Apple announced early June that it was moving to an Intel-only architecture for new Macs beginning next year, ending its 11-year relationship with IBM. Back in June, chief executive Steve Jobs made it clear that Apple would prevent Mac OS X from running on non-Apple hardware.

Intel’s digital rights management chip, called the Trusted Platform Module (TPM), was designed to do this. Mac OS X for Intel was supposedly unable to be installed on a non-Apple machine that did not have a TPM chip.

However, hackers say they have found several ways.

According to several Mac-user Web sites, including The OSx86 Project, many hackers have been successful in circumventing the TPM and other hardware requirements of Apple’s developers’ version of OS X for Intel.

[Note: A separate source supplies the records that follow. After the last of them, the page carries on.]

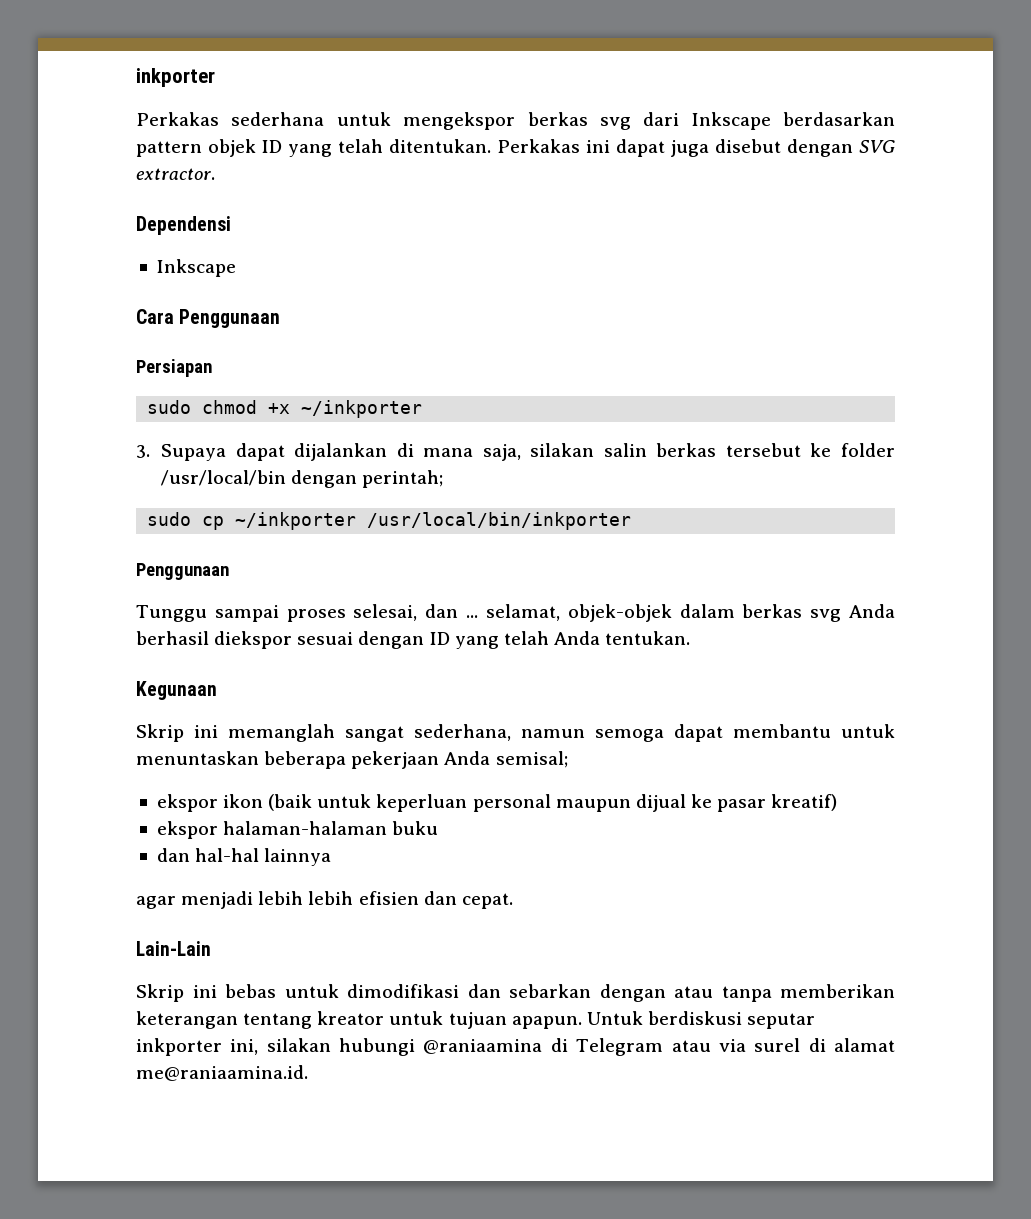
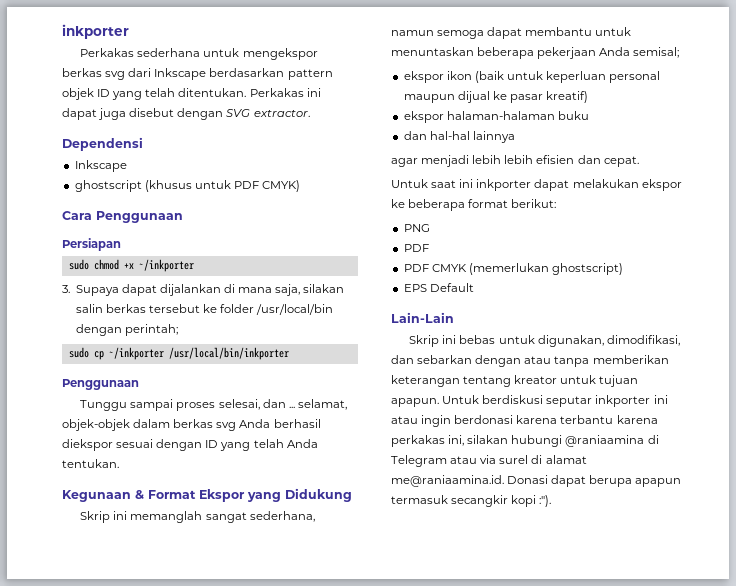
(236, 268) none -> [74,180,301,192] // ghostscript (khusus untuk PDF CMYK)
(217, 690) none -> [135,488,352,502] & Format Ekspor yang Didukung
(513, 901) none -> [391,179,682,191] [391,199,557,211] [403,224,430,232] [403,244,429,252] [403,263,623,275] [403,283,474,292] // Untuk saat ini inkporter dapat melakukan ekspor ke beberapa format berikut: // PNG // PDF // PDF CMYK (memerlukan ghostscript) // EPS Default
[347,984,459,998] dimodifikasi -> [537,335,680,347] digunakan, dimodifikasi,
(222, 1047) none -> [653,395,668,404] [391,415,658,427] [391,435,445,447] ini atau ingin berdonasi karena terbantu karena perkakas
(308, 1073) none -> [507,475,682,487] [391,495,552,507] Donasi dapat berupa apapun termasuk secangkir kopi :").

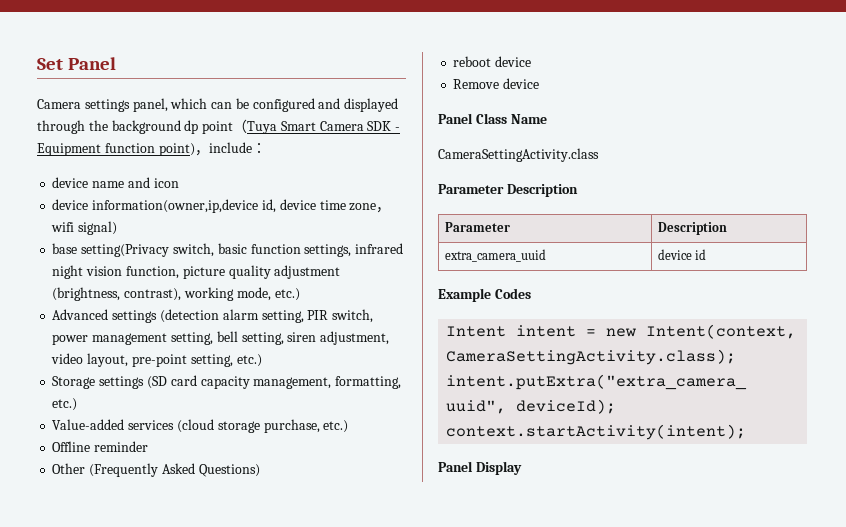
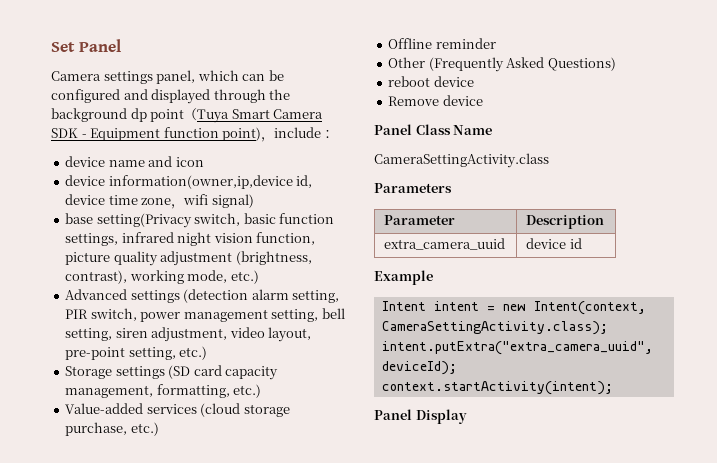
[438,184,578,197] Parameter Description -> [374,183,452,193] Parameters
[494,288,531,299] Codes -> (433, 277) none

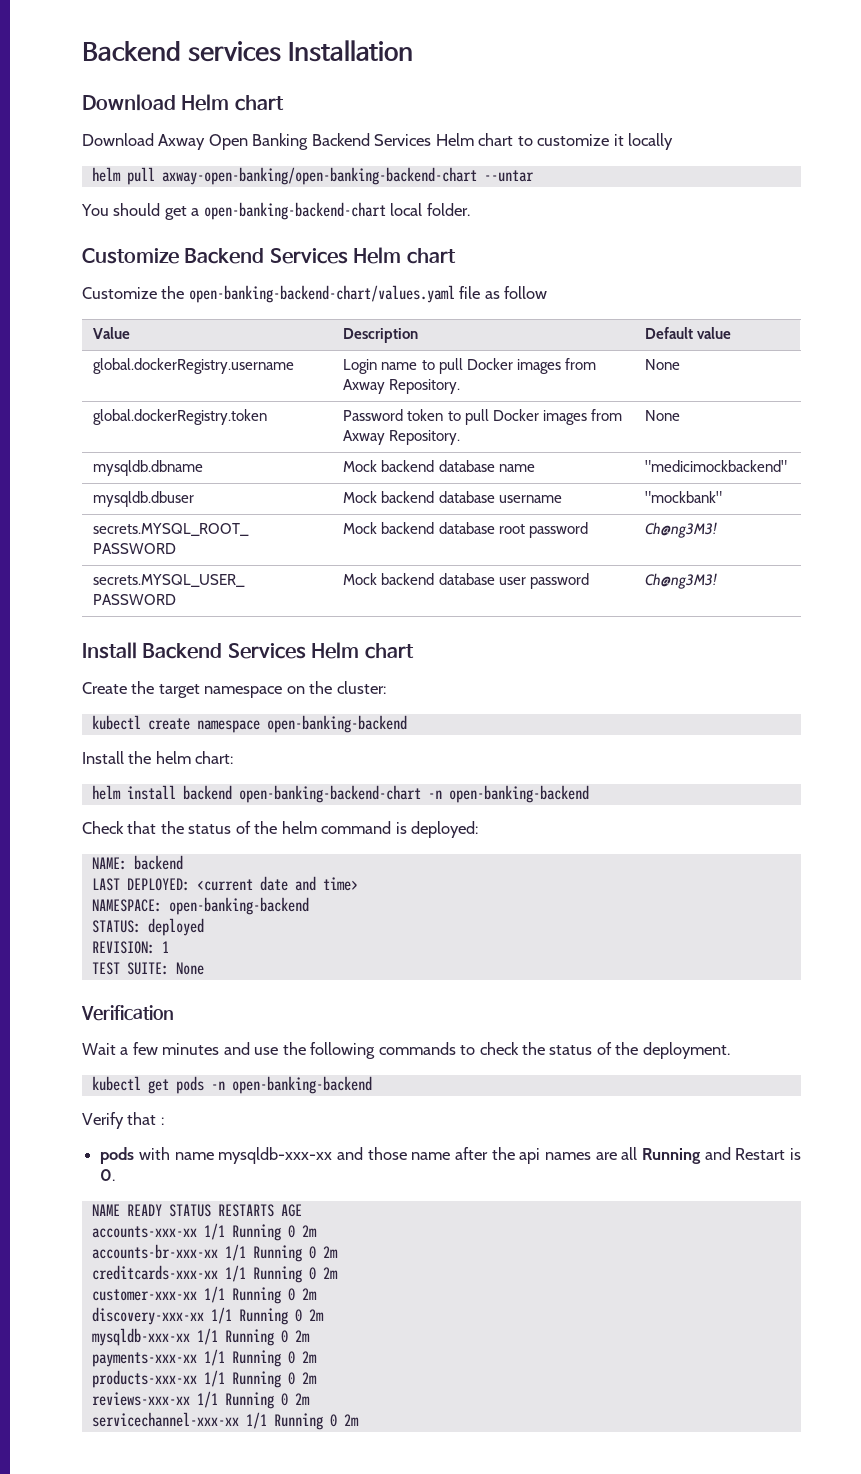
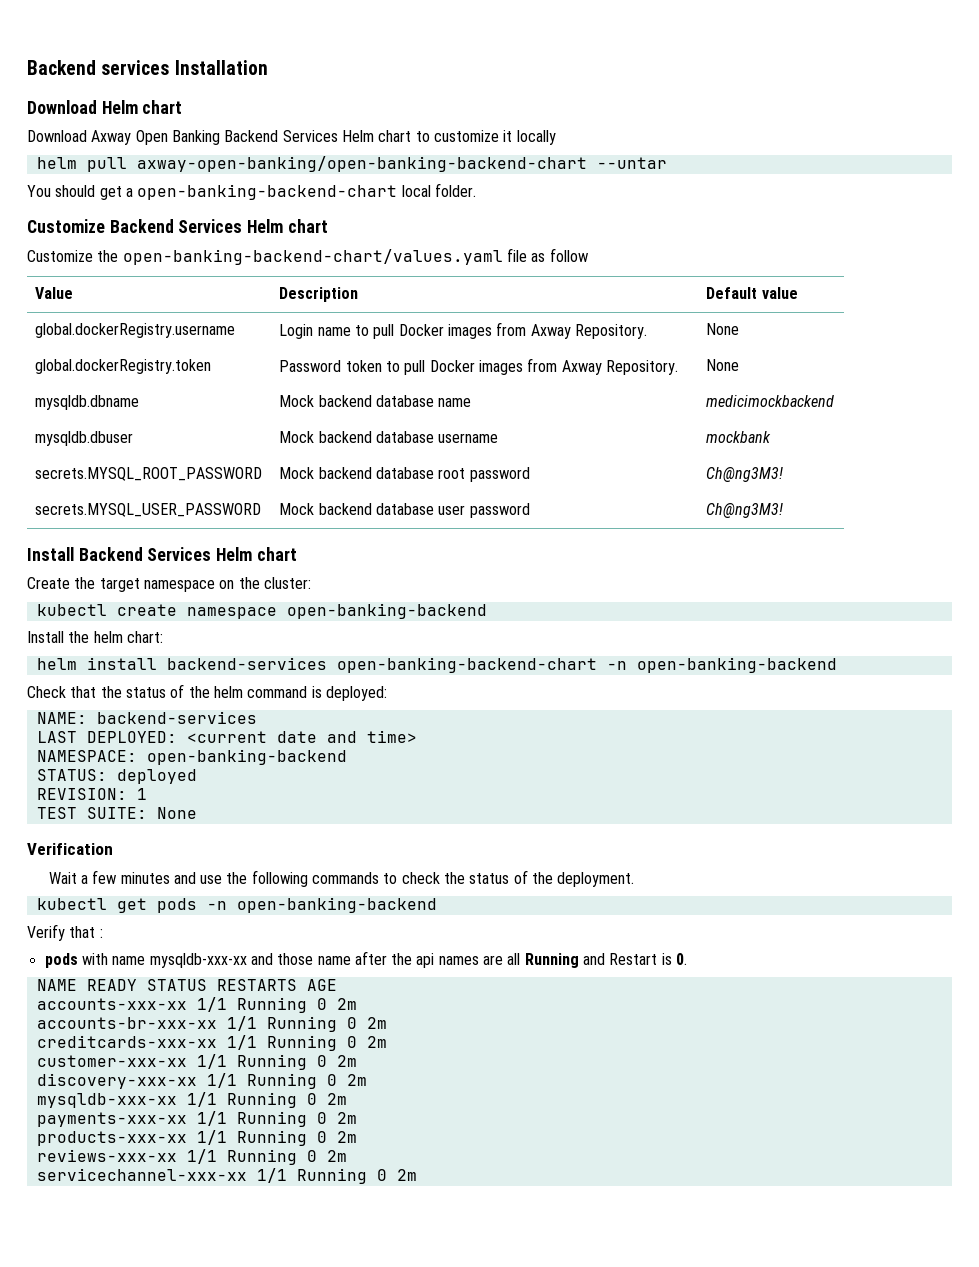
[645,460,788,472] "medicimockbackend" -> [706,395,835,407] medicimockbackend
[645,491,723,503] "mockbank" -> [706,431,772,443] mockbank
[182,785,232,800] backend -> [166,657,327,670] backend-services
[133,855,183,870] backend -> [96,711,257,724] backend-services

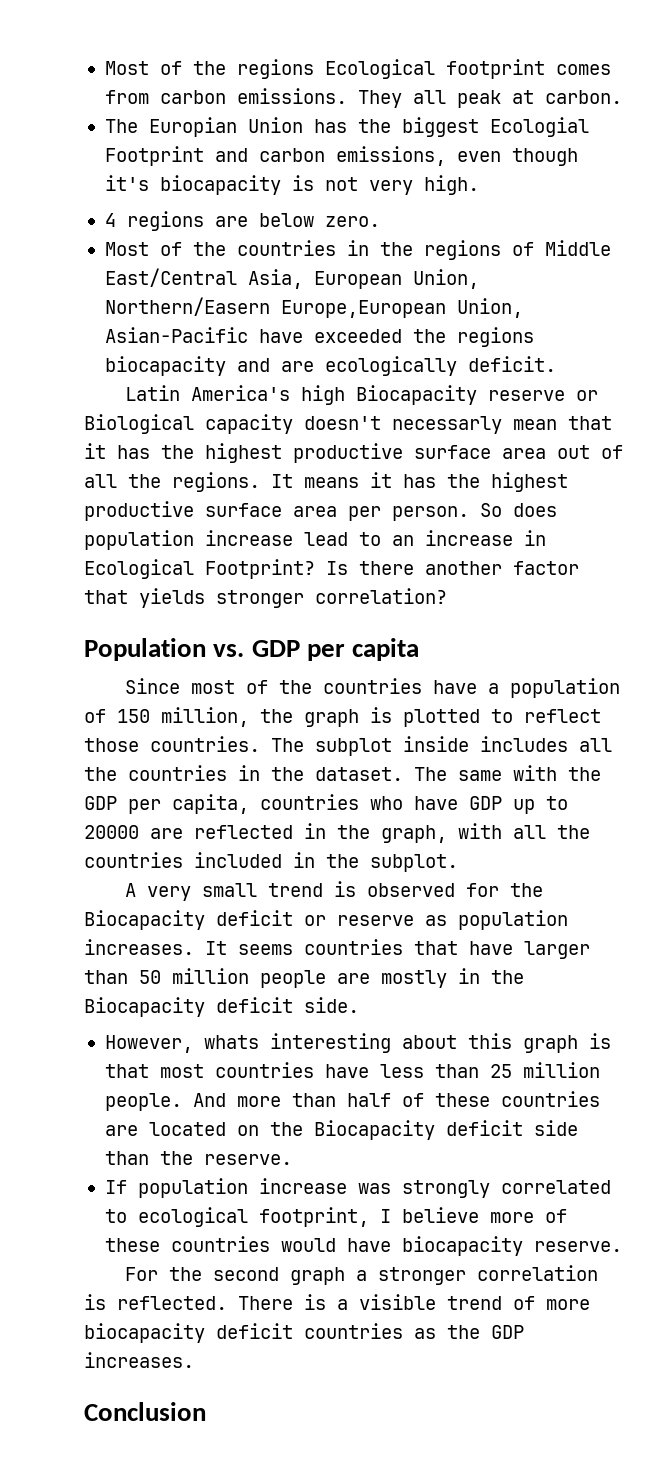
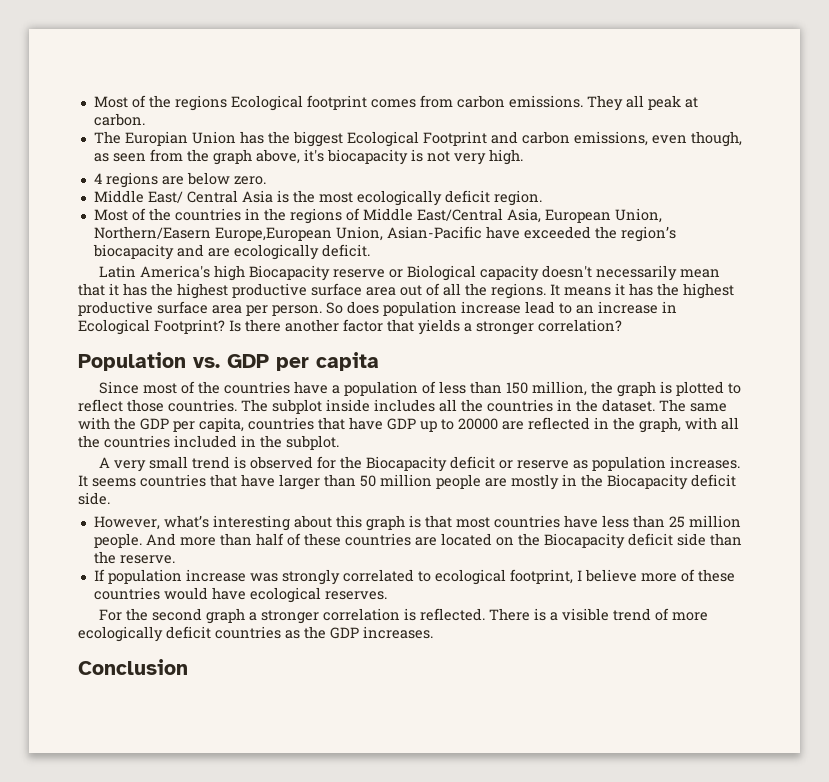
[489,117,589,137] Ecologial -> [346,131,419,147] Ecological
[511,148,578,166] though -> [690,131,742,147] [93,149,300,165] though, as seen from the graph above,
(380, 221) none -> [93,190,542,206] // Middle East/ Central Asia is the most ecologically deficit region.
[456,327,534,347] regions -> [620,226,676,242] region’s
[392,416,502,434] necessarly -> [596,265,678,281] necessarily
(205, 598) none -> [464,323,472,332] a
(106, 716) none -> [439,381,503,394] less than
[370,796,403,810] who -> [318,417,345,430] that
[203,1035,259,1049] whats -> [163,515,209,528] what’s
[401,1236,622,1256] biocapacity reserve. -> [249,587,387,603] ecological reserves.
[84,1323,205,1343] biocapacity -> [78,626,163,642] ecologically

The Apple Developer kit version of Mac OS X x86 has indeed been fully cracked! read the OSx86 site.

By using the same SSE3 processors and chipsets of OS X-for-Intel transition developer’s kit, some crackers have run the operating system on PCs at speeds comparable to the fastest Macs – even faster in some cases, according to OSx86. It was just a matter of time.

Others said they had built a version of OS X that works on regular PC hardware, bypassing the required TPM.

Other sites posted video and screen shots purporting to show Mac OS X running on non-Apple hardware.

Also available online is how-to guides for installing OS X in the latest versions of VMWare, bypassing what some call the theoretically necessary TPM chip.

Apple did not return several phones calls requesting comment.